Tuesday, March 03, 2026

Casa de Colibríes

At Home With Hummingbirds 

Michael Sedano 

Concha screamed in agony. The smaller boy heard her pain and understood immediately something awful had taken place. The older boy stood over the pile of green and brown feathers staring stupidly at what he'd accomplished. 

Concha gave him a look of pity and picked up the carcass. In a few seconds, Concha returned from inside carrying a hefty black book. The woman opened the Bible to some random page in the middle, laid down the dead bird and closed the book around it to dry. Concha told the small boy about la chuparrosa's magic and how she would keep the dried body for luck. 

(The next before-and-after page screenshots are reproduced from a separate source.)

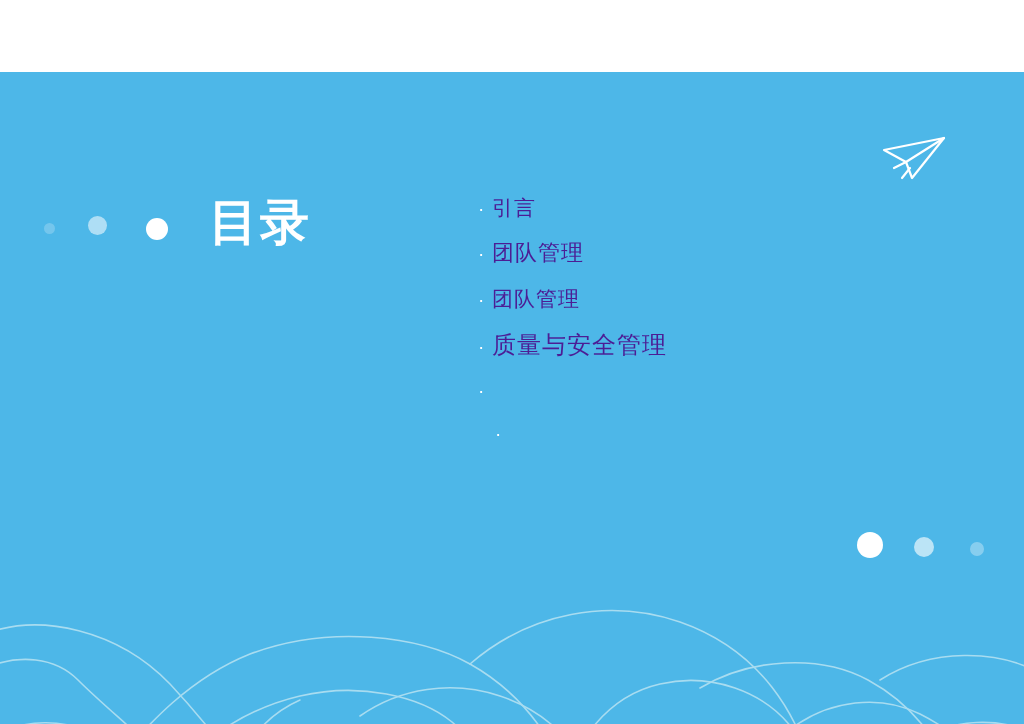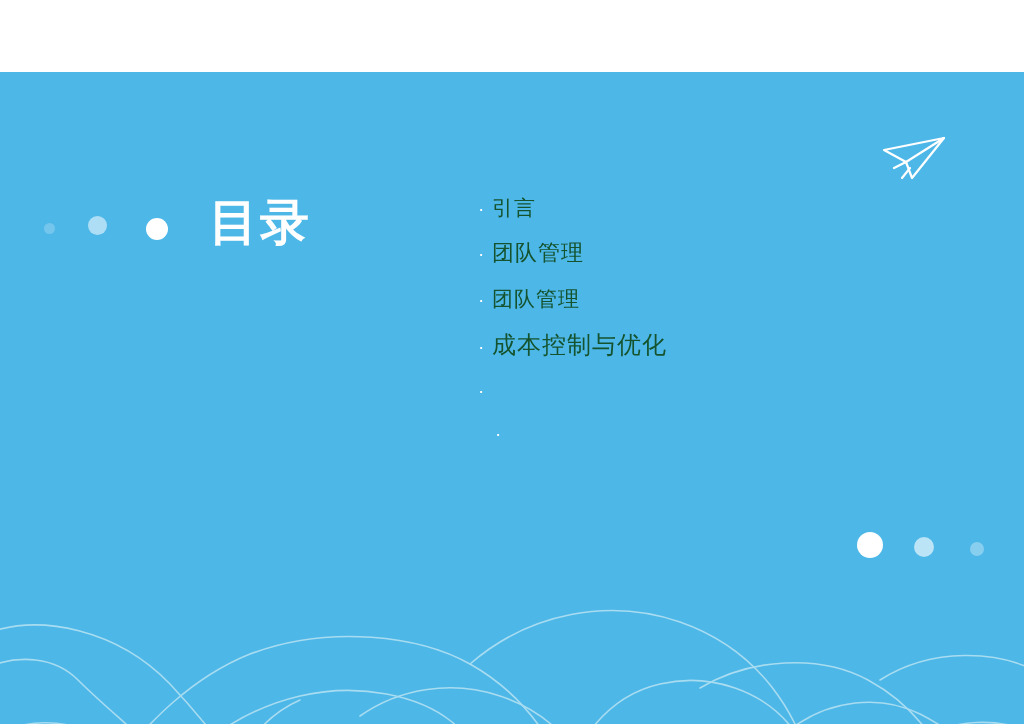--- a/index.html
+++ b/index.html
@@ -99,21 +99,21 @@
     width: 14px;
     font-size: 19px;
     line-height: 1;
     color: #ffffff;
     flex: 0 0 auto;
   }
   .toc-label {
     font-size: 22px;
     line-height: 1;
     letter-spacing: 1px;
-    color: #14532d;
+    color: #4c1d95;
     text-align: center;
   }
   
   .toc-item.size-0 .toc-label { font-size: 21px; }
   .toc-item.size-1 .toc-label { font-size: 22px; }
   .toc-item.size-2 .toc-label { font-size: 21px; }
   .toc-item.size-3 .toc-label { font-size: 24px; }
   .toc-item.size-4 .toc-label { font-size: 24px; }
   .toc-item.size-5 .toc-label { font-size: 25px; }
   .toc-item.indent { margin-left: 17px; }
@@ -179,21 +179,21 @@
         <span class="toc-label">团队管理</span>
       </div>
 
       <div class="toc-item size-2">
         <span class="toc-bullet">·</span>
         <span class="toc-label">团队管理</span>
       </div>
 
       <div class="toc-item size-3">
         <span class="toc-bullet">·</span>
-        <span class="toc-label">成本控制与优化</span>
+        <span class="toc-label">质量与安全管理</span>
       </div>
 
       <div class="toc-item size-4">
         <span class="toc-bullet">·</span>
       </div>
 
       <div class="toc-item size-5 indent">
         <span class="toc-bullet">·</span>
       </div>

It wasn't lucky for the hummingbird. The boy didn't understand that part. He knew about lucky rabbit's feet, but didn't understand that part, either. 

That’s the beginning of my attachment to hummingbirds. I am that smaller boy in the story, which occurs in Spanish at my grandmother’s house, sometime around 1949.


I can see Concha’s Biblia, how she brought it out into the sunlight. She had some flowers pressed in the pages of that book that proved to my eyes the efficacy of using books to dry stuff. 

Today, almost eighty years later, I have a photographer’s memory of hummingbirds. That is, I remember where I’ve seen them nectaring on one or another tree, shrub, or flowers, and I return with my longest lens, time and again. 



I stalk the Huntington Library and Los Angeles County Arboretum in search of good fotos. I talk to the gardeners—mostly in Spanish—asking where they’ve seen colibri in the area. The gardeners are from different places and they call the flying jewels chuparosa or picaflor, in addition to colibri. 

Chicano literature expresses high regard for hummingbirds. Luis Alberto Urrea’s gifted readers his Hummingbird’s Daughter (link), which isn’t about hummingbirds per se. My favorite literary hummingbird is Graciela Limon’s title character in Song of the Hummingbird. The character, Huitzitzilín, is named hummingbird in her native Mexica language, and has a mind faster than a speeding colibri as she torments the Inquisitor assigned to civilize her. 

I live well, after Alzheimer’s, and now, post-Eaton fire. My daughter bought a house where the yerba buena grows like a weed and mejor, a hedge of Cuphea ignea, cigar flower, firecracker flower, that hummingbirds love. I noticed that right away when I moved here las Fall.


Instead of walking miles and waiting half an hour or so for a glorious sight, I sit outside near my front door, lens pointed toward the hedge and wait. And wait. With enough patience, and a healthy dose of serendipity, these sparkling souls share themselves with a happy photographer.

While I enjoy the walkabout and all the other critters I get to see and photograph, I like the thought "cast down your buckets where you are." I'm not forced to look anywhere but here, I don't have to click my ruby slippers incanting "there's no place like home" but that's the way it is, for my hummers and me, there's no place like home.